Le début de la guerre

Le 8 mai 1945, au moins 10 000 algériens descendent dans les rues de Sétif pour manifester leur détermination à mettre fin à la colonisation. Mais la manifestation pacifique est réprimée dans le sang par les autorités françaises faisant au moins 30 000 victimes capturées, torturées et exécutées.

Loin de calmer la situation, cette tuerie ne fait que mettre de l’huile sur le feu. De nombreux partis nationalistes font ainsi leur apparition à commencer par le FLN (Front de libération Nationale), créé en 1954 par l’indépendantiste Mohamed Labjaoui. Le 1er Novembre de la même année, ce parti pour la libération se manifeste pour la première fois en déclenchant un peu partout dans le pays des mouvements de révolte connus sous le nom de « Toussaint rouge« , considéré comme le début de la guerre d’Algérie.

 

La bataille d’Alger 

Le 20 août 1955, le leader régional du FLN, Zighout Youssef lance l’insurrection du Constantinois en exhortant la population à se rallier à la cause des combattants. Quelques mois plus tard, la lutte se généralise sur l’ensemble du territoire algérien avec la participation active de la masse paysanne.
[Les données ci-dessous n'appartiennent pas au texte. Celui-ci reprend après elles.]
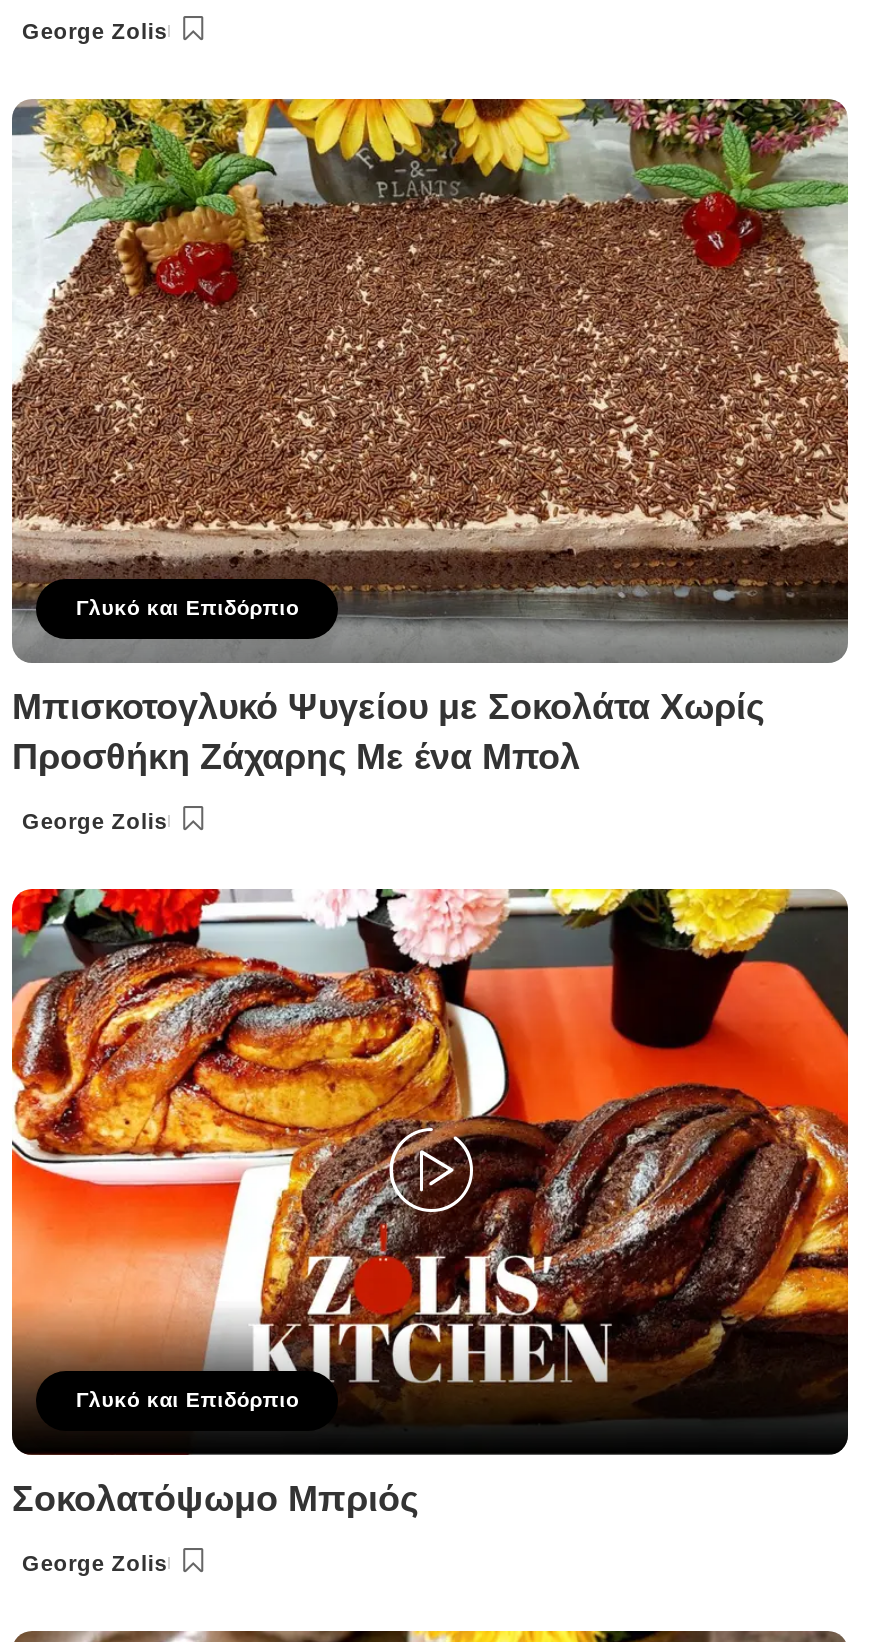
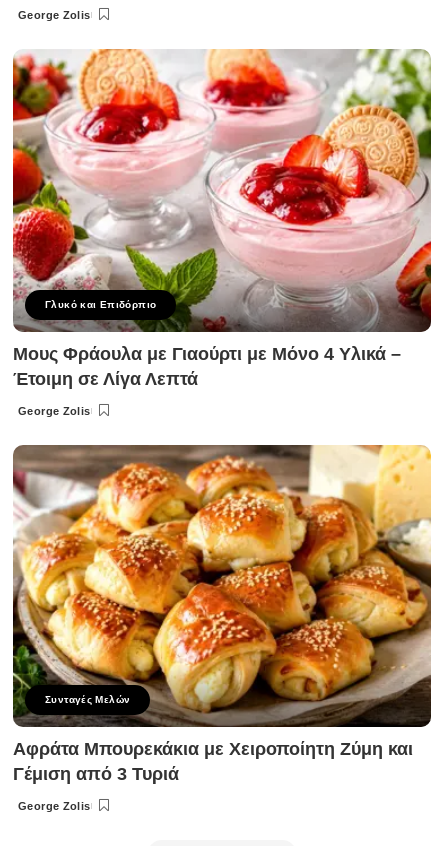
[10,96,850,778] [image] | Μπισκοτογλυκό Ψυγείου με Σοκολάτα Χωρίς | Προσθήκη Ζάχαρης Με ένα Μπολ -> [12,48,432,389] [image] | Μους Φράουλα με Γιαούρτι με Μόνο 4 Υλικά – | Έτοιμη σε Λίγα Λεπτά
[10,886,850,1414] [image] | Γλυκό και Επιδόρπιο -> [12,444,432,728] [image] | Συνταγές Μελών
[12,1479,418,1519] Σοκολατόψωμο Μπριός -> [13,739,413,784] Αφράτα Μπουρεκάκια με Χειροποίητη Ζύμη και | Γέμιση από 3 Τυριά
Pour préparer la révolution, des leaders politiques en la personne de Larbi Benmehidi et d’Abane Ramdan organisent le congrès de la Soummam le 20 aout 1956. A l’issue de cette réunion, une structuration politique et un programme idéologique prônant « la primauté du politique sur le militaire » sont mis en place.

En janvier 1957, les indépendantistes du FLN décident d’affronter l’armée française au cours de la bataille d’Alger. Pendant 9 mois sans répit, les algériens font face à des colonisateurs qui généralisent l’usage de la violence et de la torture pour juguler ce mouvement qui prend de plus en plus d’ampleur. Au cours de ce combat sanglant et acharné, Yacef Saâdi, chef de la zone autonome d’Alger est arrêté le 24 septembre 1957, mais la lutte ne s’arrête pas pour autant. Le 13 mai 1958, l’armée prend le pouvoir et instaure le Gouvernement Provisoire de la République algérienne (GPRA), avec à sa tête Ferhat Abbas, une des principales figures du mouvement nationaliste.

 

Le retour à l’indépendance

Grâce aux actions menées par les nationalistes algériens aussi bien sur le plan militaire que diplomatique, les dirigeants français commencent à fléchir leur position. Ainsi, le 16 septembre 1959, le droit à l’autodétermination des algériens est proposé par de Gaulle mais il ne sera officiellement reconnu qu’après le référendum du 8 janvier 1961.

À Alger mais aussi dans de nombreuses villes, les algériens affichent clairement leur soutien au FLN et au GPRA, en brandissant des drapeaux verts dans les rues. Fort de cet appui sur le terrain, le Gouvernement provisoire continue la lutte à travers une série de négociations, conduisant finalement à la signature des accords d’Evian le 18 mars 1962, suivis d’un cessez-le-feu dès le lendemain. Le 1er juillet 1962, l’autonomie du pays sera ratifiée par référendum et quelques jours plus tard, le 5 juillet, l’Algérie proclame officiellement son indépendance.